Hey, Mom! The Explanation.

Here's the permanent dedicated link to my first Hey, Mom! post and the explanation of the feature it contains.

Friday, May 4, 2007

THE “New and Improved” INVISIBLE WOMAN: Does she look like she needs protecting?


Comics don’t always “get” women. Not as readers and even less often as characters. Many of the women characters in comics suffer brutal torture and death at the hands of editors who are as misogynistic as the villains running amok on their four-color pages. Many women comic characters wear costumes that look more like they are getting ready for their hourly dance at the exotic all-nude club than for their nightly patrol as superheroes.

But one woman character in comics has been breaking the sexist molds of comic creators for years, and in late 2006, she gave readers one of the most feminist, empowered-woman moments in the history of comics. The Invisible Woman is invisible no longer!

The Invisible Woman did not start out with “woman” as part of her name. From the inception of super heroism in the 1930s, with the notable exceptiob of Wonder Woman and a few others, most characters were labelled as “girls” – Supergirl and Batgirl – or as “lasses” – Light Lass and Shadow Lass. So it was not surprising that when new Marvel Comics creators Jack Kirby and Stan Lee created the Fantastic Four in 1961, they christened the group’s only female character as a “girl.” The Invisible Girl would remain a “girl” even after she married the team’s leader and gave birth to a child in what would become the new company’s First Family of superheroes.

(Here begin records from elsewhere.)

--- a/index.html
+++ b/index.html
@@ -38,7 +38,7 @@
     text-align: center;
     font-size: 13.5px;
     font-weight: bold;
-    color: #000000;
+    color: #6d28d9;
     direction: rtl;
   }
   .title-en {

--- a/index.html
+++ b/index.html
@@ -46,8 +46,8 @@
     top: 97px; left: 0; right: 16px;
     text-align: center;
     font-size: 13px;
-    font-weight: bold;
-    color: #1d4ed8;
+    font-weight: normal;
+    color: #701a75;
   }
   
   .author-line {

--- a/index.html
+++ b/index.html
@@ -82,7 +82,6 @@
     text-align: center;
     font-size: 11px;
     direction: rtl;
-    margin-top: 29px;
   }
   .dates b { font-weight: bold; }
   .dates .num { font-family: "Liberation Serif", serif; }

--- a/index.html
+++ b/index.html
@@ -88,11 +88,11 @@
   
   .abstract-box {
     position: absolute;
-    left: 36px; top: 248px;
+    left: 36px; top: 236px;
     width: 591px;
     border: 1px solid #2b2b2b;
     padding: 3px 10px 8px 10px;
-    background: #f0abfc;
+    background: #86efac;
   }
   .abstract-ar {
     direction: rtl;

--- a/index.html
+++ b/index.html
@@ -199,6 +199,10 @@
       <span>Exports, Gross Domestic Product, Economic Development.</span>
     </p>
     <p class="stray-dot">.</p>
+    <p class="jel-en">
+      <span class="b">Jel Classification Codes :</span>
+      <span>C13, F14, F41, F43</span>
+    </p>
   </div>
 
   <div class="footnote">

Like most women in comics, the Invisible Girl’s powers were non-threatening and mainly meant for defense. If in a tight spot, she could hide by “disappearing,” turning invisible until the danger passed. Susan Storm (later Susan Richards) represented what society thought about women of the time: they were “girls” who needed to hide when it came time to fight the giant green monsters busting out of subterranean caverns.

Her force fields were an afterthought. (After all, she was called “Invisible Girl” not “Invisible Force Field Girl.”) She could shape giant shields or bubbles to protect herself and the members of her superhero family. Using her force fields wasn’t easy and caused her constant pain and anguish, much the same facially in the illustrations of the 1960s and 1970s as the depcitions of her giving birth. Unlike the men in the group whose powers did not cause them pain to maintain against the onslaught of their foes, The Invisible Girl would often show her “natural feminine” weakness by straining painfully to maintain the shield. When she couldn’t handle the stress of maintaining the force field, her male companions would need to save the day. For most of the first 100 issues of The Fantastic Four, The Invisible Girl would need more protecting from the threats that would endanger her and her superhero family than she did protecting of the men in the group.

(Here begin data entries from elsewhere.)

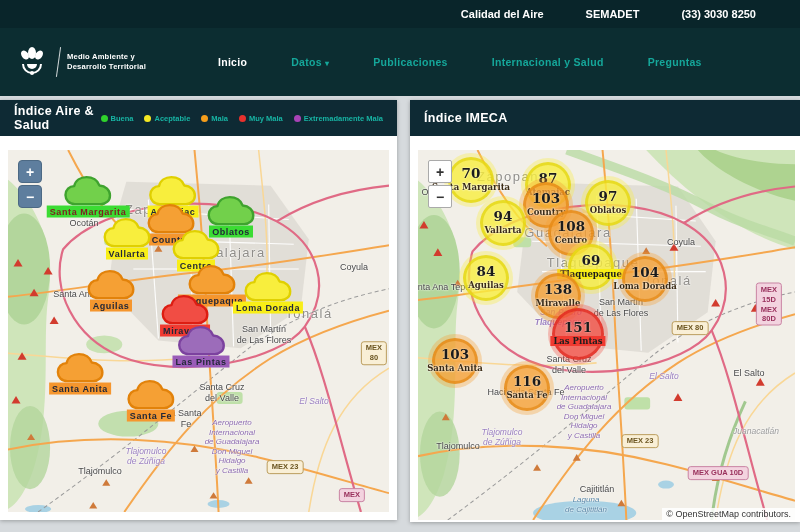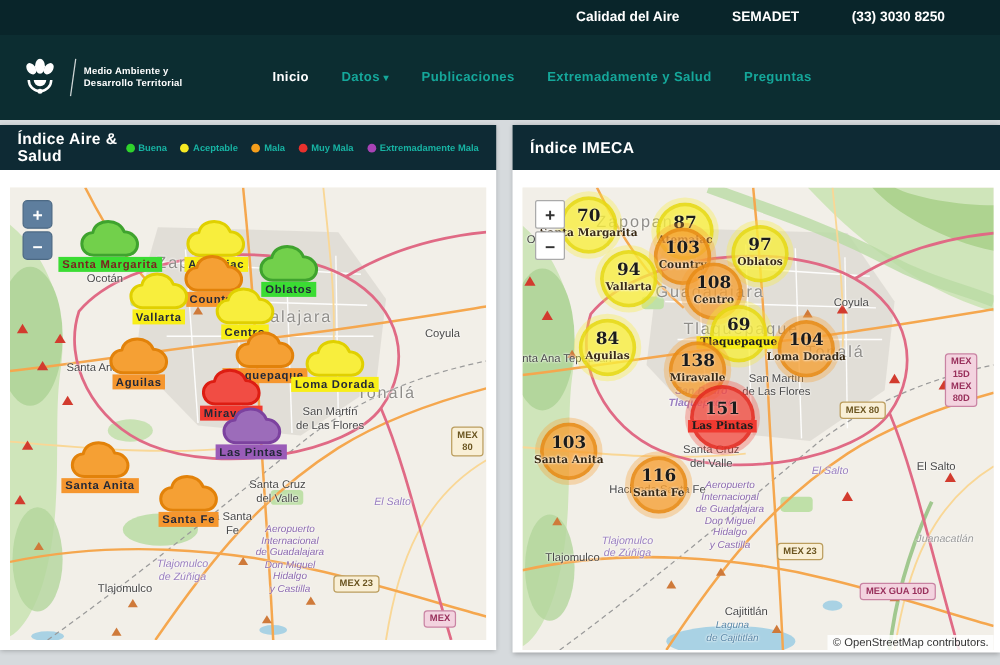--- a/index.html
+++ b/index.html
@@ -16,7 +16,7 @@
   .logo{width:36px;height:36px;flex:0 0 auto}
   .vline{width:1px;height:30px;background:rgba(255,255,255,.8);margin:0 8px;transform:rotate(8deg)}
   .brand{color:#fff;font-size:7.6px;font-weight:bold;line-height:1.35;letter-spacing:.2px}
-  .nav{display:flex;gap:26px;margin-left:72px;align-items:flex-start}
+  .nav{display:flex;gap:44px;margin-left:72px;align-items:flex-start}
   .nav-item{color:#15a79a;font-size:10.5px;font-weight:bold;letter-spacing:.3px;cursor:pointer;white-space:nowrap}
   .nav-item.active{color:#ffffff}
   .caret{font-size:8px;margin-left:3px}

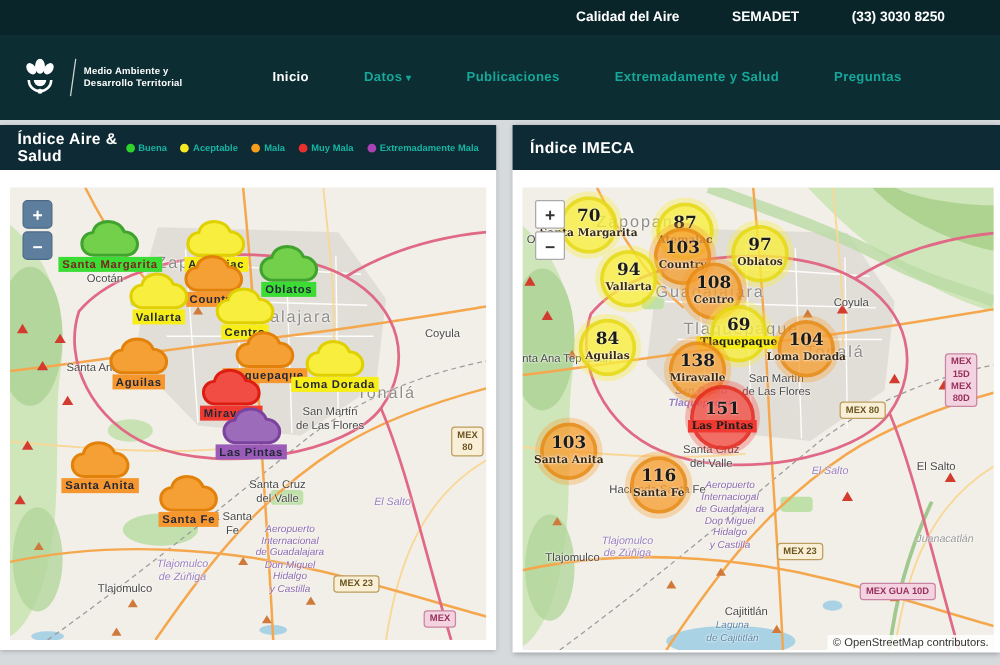--- a/index.html
+++ b/index.html
@@ -111,7 +111,7 @@
         <div class="nav-item active">Inicio</div>
         <div class="nav-item">Datos<span class="caret">▾</span></div>
         <div class="nav-item">Publicaciones</div>
-        <div class="nav-item">Extremadamente y Salud</div>
+        <div class="nav-item">Internacional y Salud</div>
         <div class="nav-item">Preguntas</div>
       </div>
   </div>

Things have changed in 45 years of Fantastic Four comics. In the 1980s, John Byrne transformed the Invisible Girl into the Invisible Woman. As both writer and artist, he soon showed the comics world that Sue Storm-Richards was the most powerful member of the Fantastic Family. She could do a lot more than cower underneath her force fields. She could use them as transport devices, riding on ramps of force; she could expand them inside something else, exploding an object from within among many, many other lethal and devastatingly destructive uses. She could block nasal passages; she could stop a heart. What was originally an afterthought became arguably the greatest super power on her team and in the entire Marvel universe.

25 years after her transformation from girl to woman, the new creative team of J. Michael Straczyinski and Mike McKone have advanced the Invisble Woman yet again with a story moment that can be viewed as one of the few feminist outcries in comics, a wake-up call to fan boys everywhere that women in comics can take care of themselves.

In issue 540 of Fantastic Four, the first couple of comics, Sue Richards and her husband Reed are arguing over dubious choices he’s making in the ongoing Civil War saga in the Marvel Comic universe. To defend his actions in supporting a law that requires superheroes to register with the government or face capture and imprisonment (think Homeland Security meets Nazi Germany with super-powered soldiers), Reed claims he’s protecting his wife. In response, the Invisible Woman blasts a tube of solid and invisible force through the 50-some floors of the team’s Baxter Building headquarters. Once her husband has seen the extent of this destructive act, she says: “Do I look like I need protecting, Reed? Do I?”

Though making neat holes in each floor of their HQ may seem decidedly male with its penetration imagery, it’s a point that the supposedly super-genius Mister Fantastic, and maybe all men in comics as well as those who read them, need to understand: women superheroes have come a long way from the days in which they needed men to protect and rescue them. Not only can they protect themselves, but from the way this conflict looks like it will play out in the Fantastic Four, they will be the ones who will rescue the men.